Security and dignity in retirement is also becoming a pipe dream for millions. Since 1974, more than 140,000 companies have ended their defined-benefit plans. More than a third of workers — more than 50 million people — don’t even have access to a 401(k) or other so-called defined-contribution plan. Of those who do, more than a quarter don’t participate.

Twenty five percent of college graduates over the age of 25 make less than $35,000 a year, with many close to the poverty level.

Globally, another quarter billion people will fall into poverty this year, Oxfam Says.

In addition, interest rates at home and abroad are expected to rise in the coming months, which means that the cost of borrowing money will increase, which means that more people will be paying even more for various forms of debt that they hold. This will reduce disposable income, which means that the standard of living and the velocity of money will further decrease as well.

"The necessity for change that favors the people is presenting itself very forcefully at this time. The crisis of the capitalist economic system has become unusually severe. There is a rapid breakdown at all levels, which is why life is becoming more chaotic, anarchic, violent, and untenable. The human personality is being violated severely. It is no surprise that mental and emotional illnesses have increased significantly in the recent period. Millions wake up every day asking themselves: “What shocking or horrible thing will happen today?” “What kind of bad economic news are we going to get this week?” “What new conflict, crisis, or war is upon us now?” There is no reprieve from the chaos, violence, and accelerating social and economic breakdown. Things feel like dystopian bedlam. Even worse, everyone is supposed to accept that there is no alternative to the unsustainable status quo.

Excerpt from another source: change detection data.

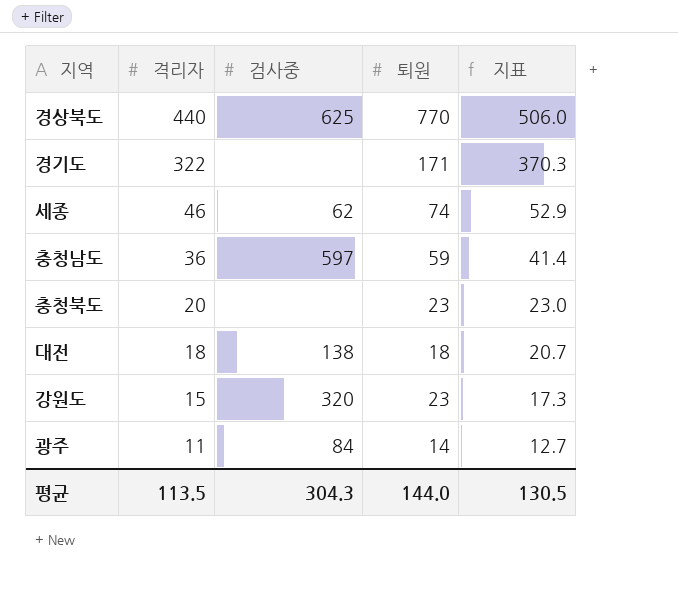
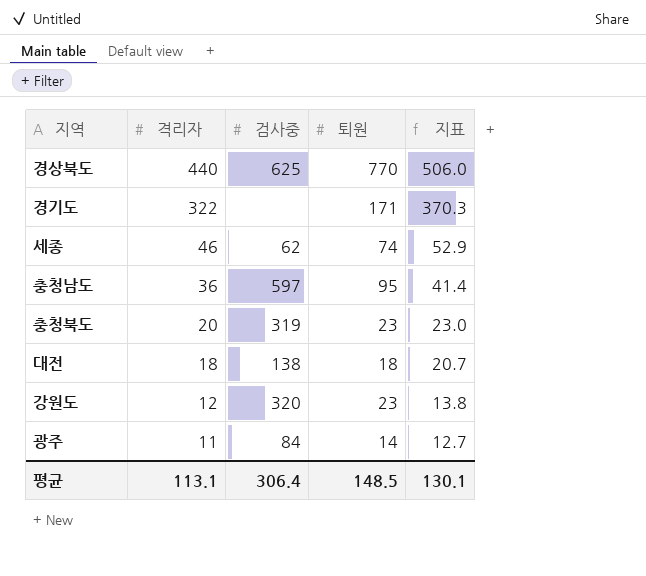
충청남도 | 퇴원: 59 -> 95
충청북도 | 검사중: none -> 319
강원도 | 격리자: 15 -> 12
강원도 | 지표: 17.3 -> 13.8
평균 | 격리자: 113.5 -> 113.1
평균 | 검사중: 304.3 -> 306.4
평균 | 퇴원: 144.0 -> 148.5
평균 | 지표: 130.5 -> 130.1

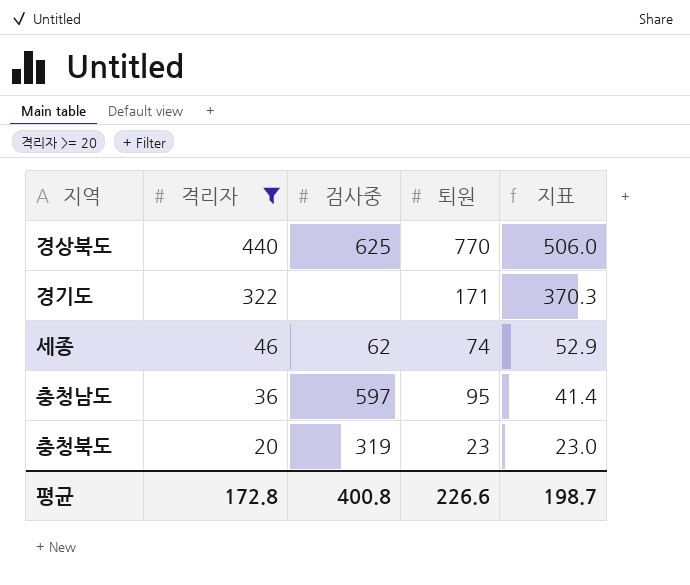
filter: none -> 격리자 >= 20
평균 | 격리자: 113.1 -> 172.8
평균 | 검사중: 306.4 -> 400.8
평균 | 퇴원: 148.5 -> 226.6
평균 | 지표: 130.1 -> 198.7

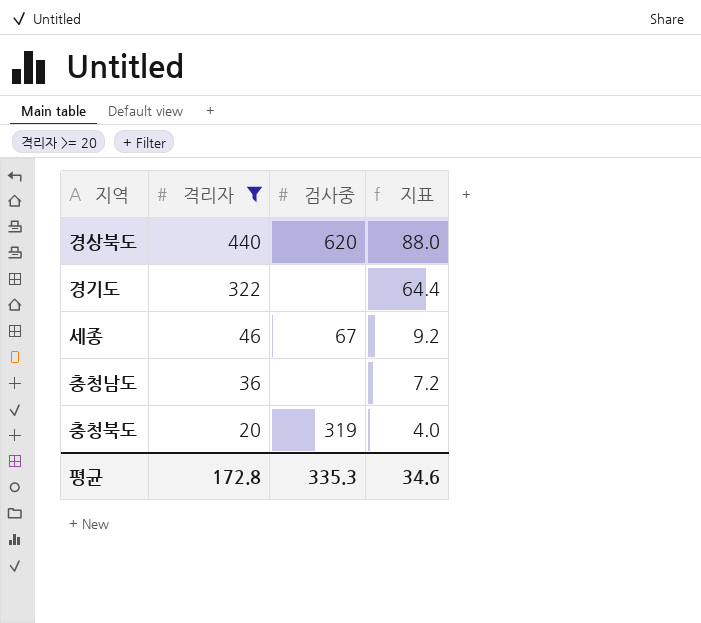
column 퇴원 | position: 4 -> none
column 지표 | formula: [격리자] * 1.15 -> [격리자] * 0.2
경상북도 | 검사중: 625 -> 620
세종 | 검사중: 62 -> 67
충청남도 | 검사중: 597 -> none
평균 | 검사중: 400.8 -> 335.3
평균 | 지표: 198.7 -> 34.6

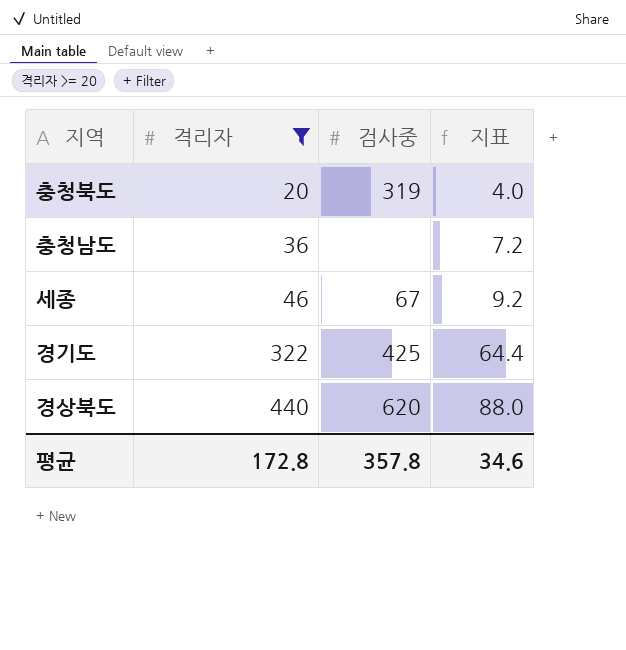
row order: 격리자 descending -> 격리자 ascending
경기도 | 검사중: none -> 425
평균 | 검사중: 335.3 -> 357.8

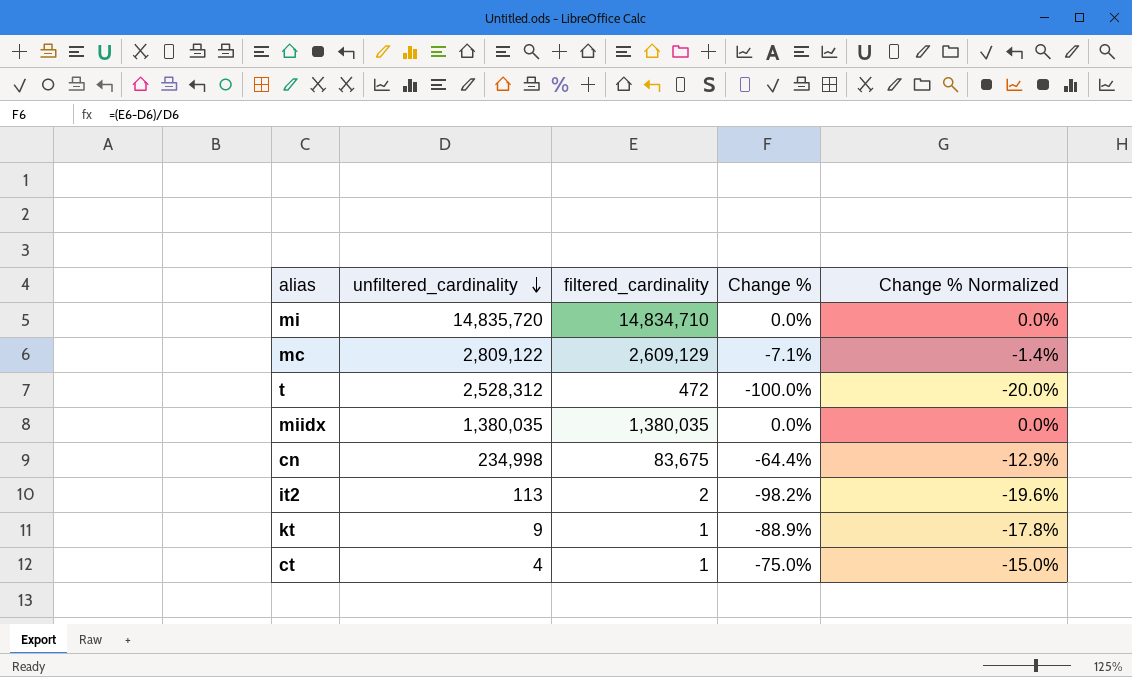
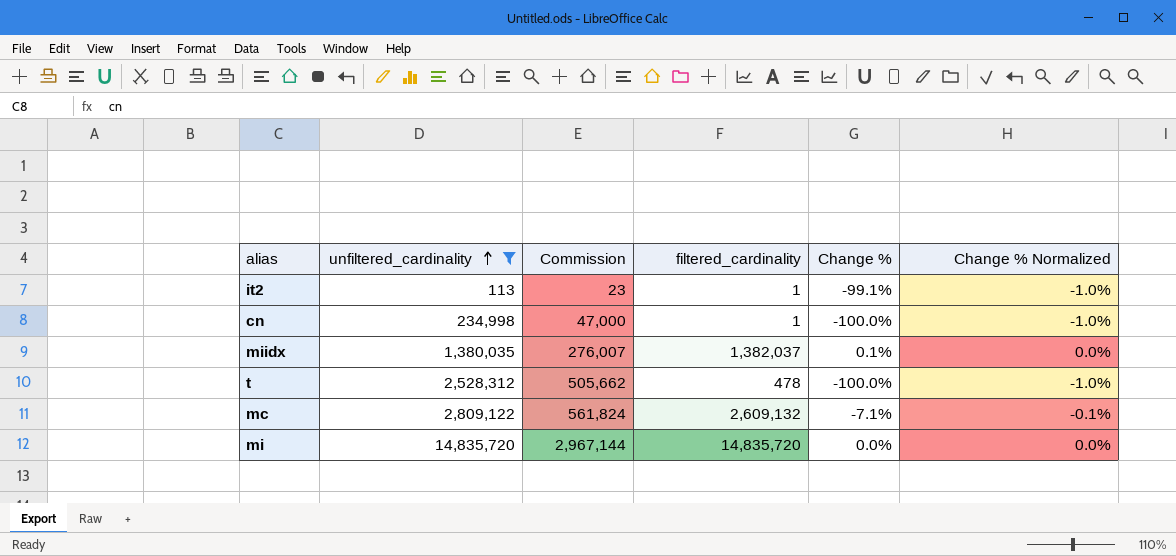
filter: none -> unfiltered_cardinality >= 113
row order: unfiltered_cardinality descending -> unfiltered_cardinality ascending
column Commission | formula: none -> [unfiltered_cardinality] * 0.2
column Change % Normalized | formula: [Change %] * 0.2 -> [Change %] * 0.01
it2 | filtered_cardinality: 2 -> 1
it2 | Change %: -98.2% -> -99.1%
cn | filtered_cardinality: 83,675 -> 1
cn | Change %: -64.4% -> -100.0%
miidx | filtered_cardinality: 1,380,035 -> 1,382,037
miidx | Change %: 0.0% -> 0.1%
t | filtered_cardinality: 472 -> 478
mc | filtered_cardinality: 2,609,129 -> 2,609,132
mi | filtered_cardinality: 14,834,710 -> 14,835,720

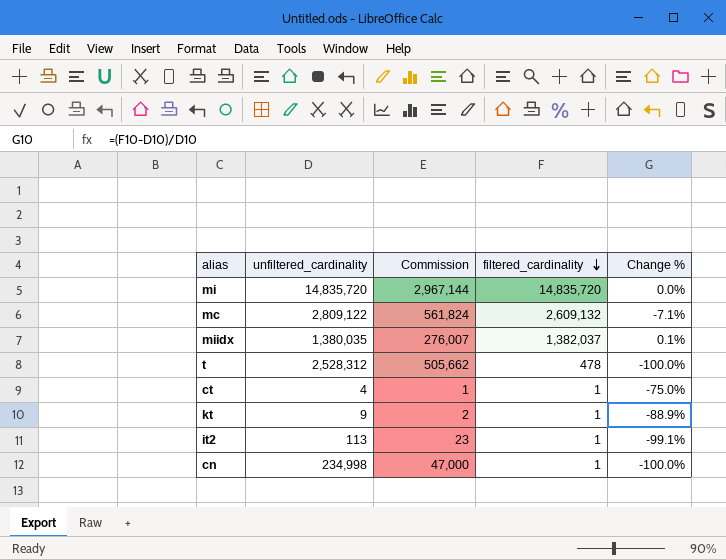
filter: unfiltered_cardinality >= 113 -> none
row order: unfiltered_cardinality ascending -> filtered_cardinality descending
column Change % Normalized | formula: [Change %] * 0.01 -> none

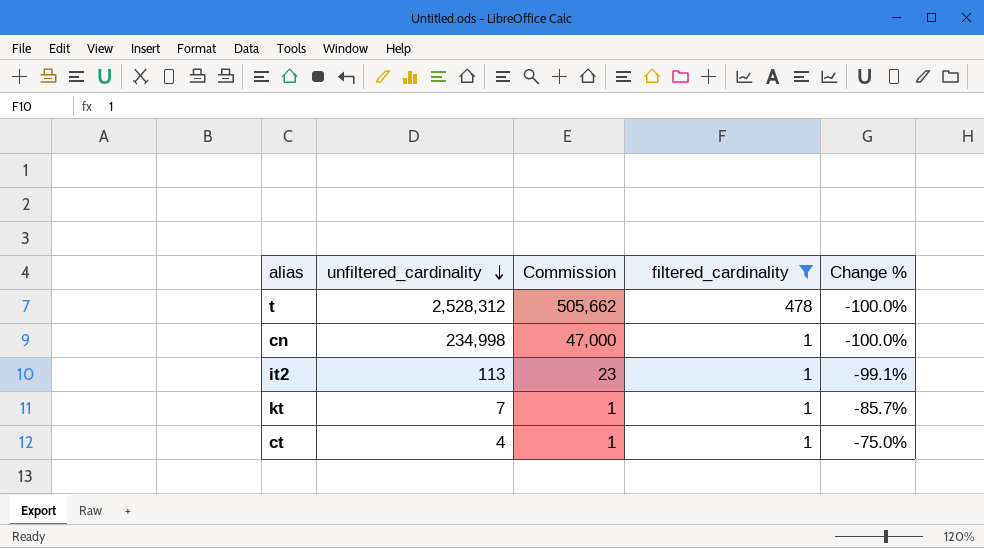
filter: none -> filtered_cardinality <= 478
row order: filtered_cardinality descending -> unfiltered_cardinality descending
kt | unfiltered_cardinality: 9 -> 7
kt | Commission: 2 -> 1
kt | Change %: -88.9% -> -85.7%

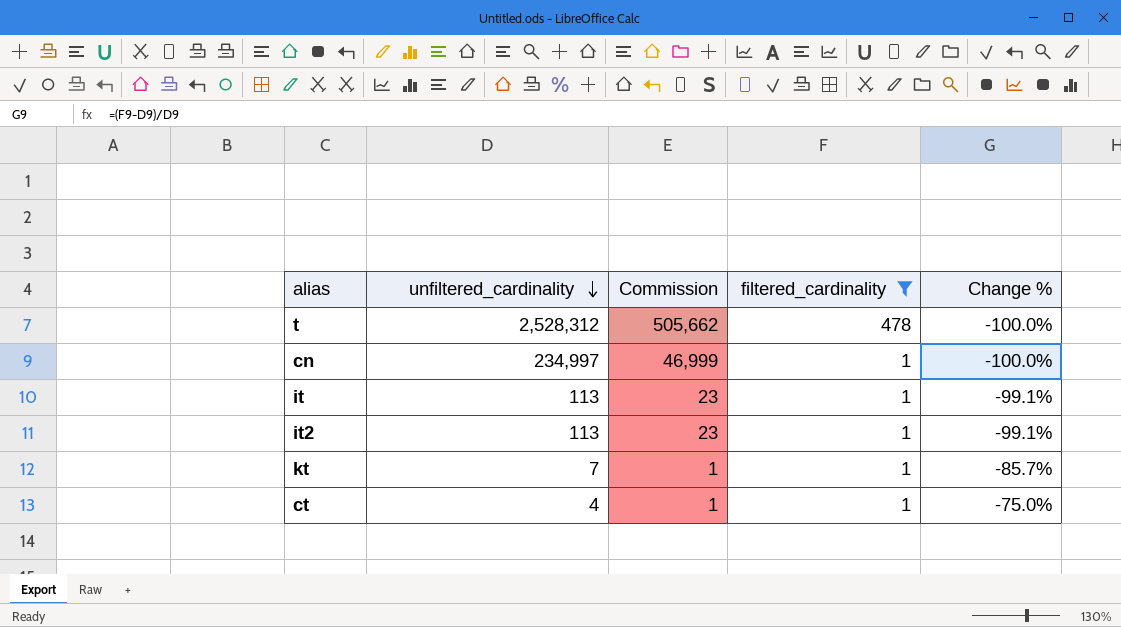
cn | unfiltered_cardinality: 234,998 -> 234,997
cn | Commission: 47,000 -> 46,999
row it: none -> 113 | 23 | 1 | -99.1%

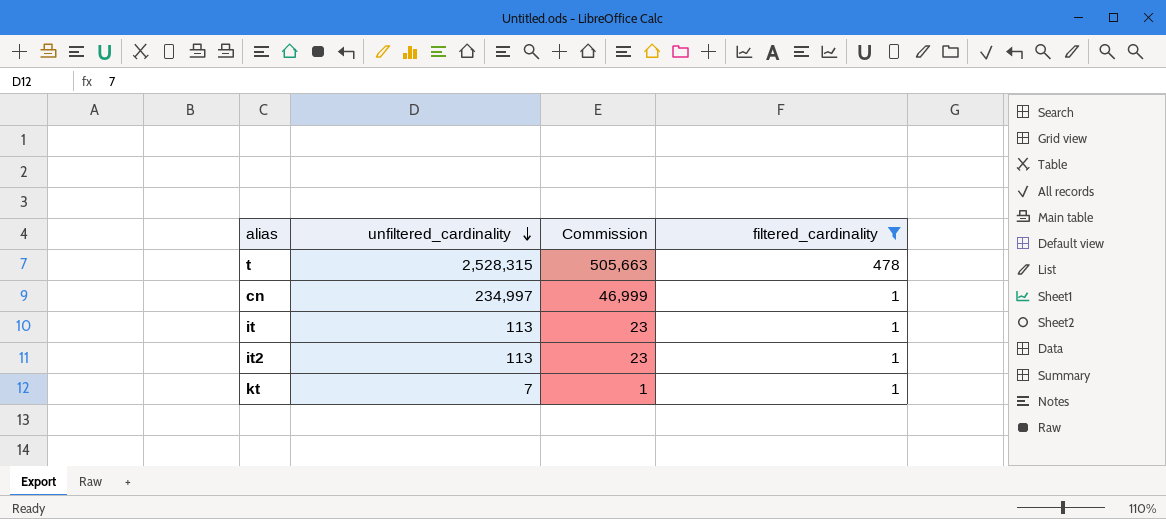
column Change % | formula: ([filtered_cardinality] - [unfiltered_cardinality]) / [unfiltered_cardinality] -> none
row ct: 4 | 1 | 1 | -75.0% -> none
t | unfiltered_cardinality: 2,528,312 -> 2,528,315
t | Commission: 505,662 -> 505,663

But reality, life, and people have a way of being resilient and overcoming what seems like a never-ending nightmare. Nothing lasts forever, everything is transient. The thesis-antithesis-synthesis cycle has not disappeared under today’s unprecedented conditions. The dialectic lives even in these difficult times. It is up to working people and all enlightened forces to grasp this dialectic and use action with analysis to move humanity forward in a human-centered direction. It can be done and must be done."